各种情绪交杂,还没做好心理建设呢。宫变又来了!
我的天啊!原来燕京城下面真的藏着很多东西,上次是丢东西,往后会不会睡梦里把命丢了?然后又看见胳膊被砍了,鲜血飚出来了,更是看见堂堂的皇帝竟然自刎了。这可是自己早前做梦都想要的亲家公,跟天神似得存在。就这么没了!
然后更玄幻的是,自家这公爹,竟然成皇帝了。
而自家男人,是公爹唯一的儿子,哪怕是嗣子。可是嗣子礼法上也是儿子!况且,自己还有俩嫡子呢!
她一瞬间兴奋的不能自抑,回来兀自高兴。想着哪怕皇宫下面藏着妖魔鬼怪,她住进去也不怕。可谁知道别说住进去了,她等啊等的,一直没等到宫里搭理她!然后她才反应过来了,自家儿子和前朝公主的婚事并没有取消。
原本她想着娶就娶了,娶回来也不敢嚣张。谁知道宫里这一不搭理,她的气又上来了。不敢冲着公爹去,当然只能怨怪那位永安公主。
这边正难受呢,然后那位公主还打发人来,问这婚事的事。
她顿时就气了,说话很不客气。谁知道那位公主是势倒架子在,半点不怵她,打发人来问她,说:“我依旧是永安公主,却不知道你是谁?”
准儿媳妇,隔空给了她这么一巴掌。
嘲笑她不被公爹承认,所谓的新朝宗室,有你吗?
闹心还没闹完了,然后族亲又来了。当年说起来,她跟族里的关系一直还不错,却没想到这些人还没进门,就给了她这么大一个下马威。

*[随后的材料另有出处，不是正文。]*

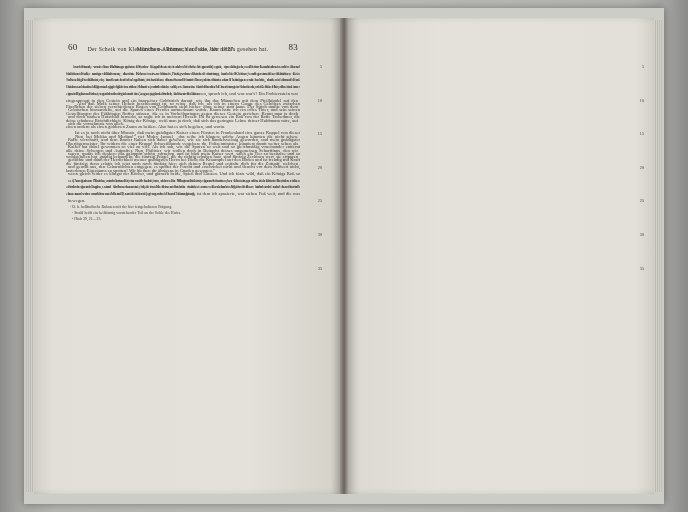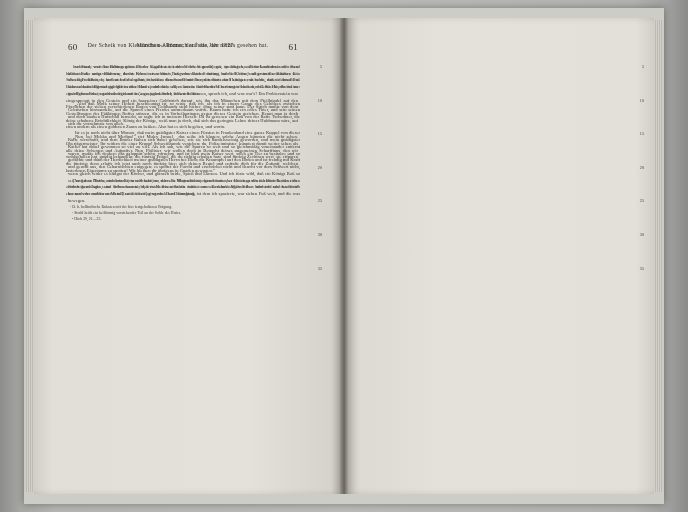--- a/index.html
+++ b/index.html
@@ -81,7 +81,7 @@
 
   .runhead {
     display: flex;
-    align-items: flex-start;
+    align-items: flex-end;
     font-size: 6.2px;
     letter-spacing: 0.2px;
     height: 10px;

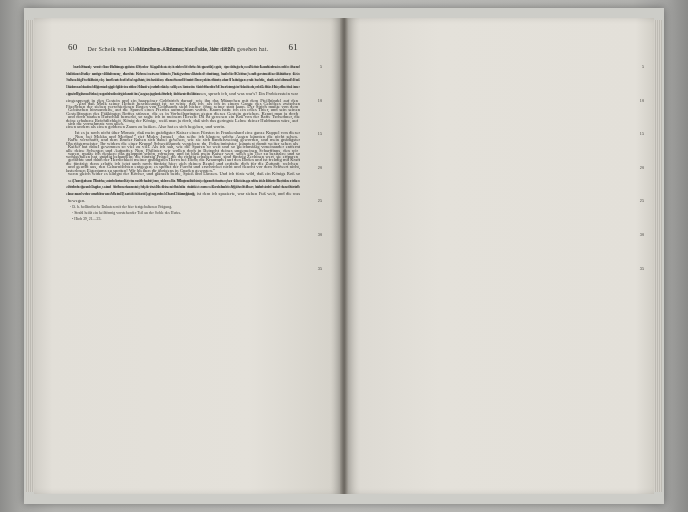--- a/index.html
+++ b/index.html
@@ -168,7 +168,7 @@
     <div class="content right">
       <div class="runhead">
         <span class="title">Der Scheik von Klessantha u.: Römer, der Jude, der nichts gesehen hat.</span>
-        <span class="folio">61</span>
+        <span class="folio">83</span>
       </div>
       <div class="body">
         <p>ben Staub von den Palmen gestreift; der Gaul hat mit dem Schweif geschlaget, sprach ich, und ist Laub drei und einen halben Fuß; unter Bäumen, deren Krone etwa fünf Fuß vom Boden anfing, sah ich frisch abgestreifte Blätter; Er. Schnellgewißheit, es bedeutet die abgestreift haben; darum soll mir Ihro den fünfzehn Hufeisen; siehe da, unter demselben Bäumen keine Bürstel goldglänzenden Haare, und siehe da, es ist ein Goldfuchs! Eben trat ich aus dem Gebüsche, da fiel an einer Felswand ein goldschrift in mein Auge; jeden Strich ließest du kennen, sprach ich, und was war's? Ein Probiersstein war eingesprengt in den Gestein und ein haarseiner Goldstrich darauf, wie ihn das Männchen mit dem Pfeilbündel auf den Fäschchen der sieben verschiedenen Bogen von Goldsands sieht hieher, ohne seiner statt kann. Der Strich mußte von dem Gestellfangen des Päßkingen Roffes stürzen, die es in Vorbeilspringen gegen dieses Gestein gerieben. Kennt man ja doch deine erhabene Brächtlichkeit, König der Könige, weiß man ja doch, daß sich das geringste Lehne deiner Huldmann wäre, auf einen andern als einen goldenen Zaum zu beißen. Also hat es sich begeben, und worin.</p>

在外面叫骂的是族里的三祖母,族里就数她们家男丁多。这位在族里算是一等一的贤惠人,当年主动给男人纳了三个妾,光是庶子就生了六个,加上她的儿子,这些儿子又生孙子,到底有几个她都记不清了。
听听,这会子在外面叫骂呢,从她没出嫁的时候泼了县令家姑娘一杯茶水开始絮叨起,说她的品性不好。再说嫁进门来,把丈夫的丫头给发卖了,甚至说那丫头落了胎云云。这是没有的事,谁家新妇进门不是如此?后来又说她生孩子的时候,拒了给男人纳妾。当时是有这么一码事,那个要进自家门的是这个三祖母的娘家侄孙女,是被夫家休弃回来的。不要脸的要给自己塞,被堵回去了,如今却在这里叫骂。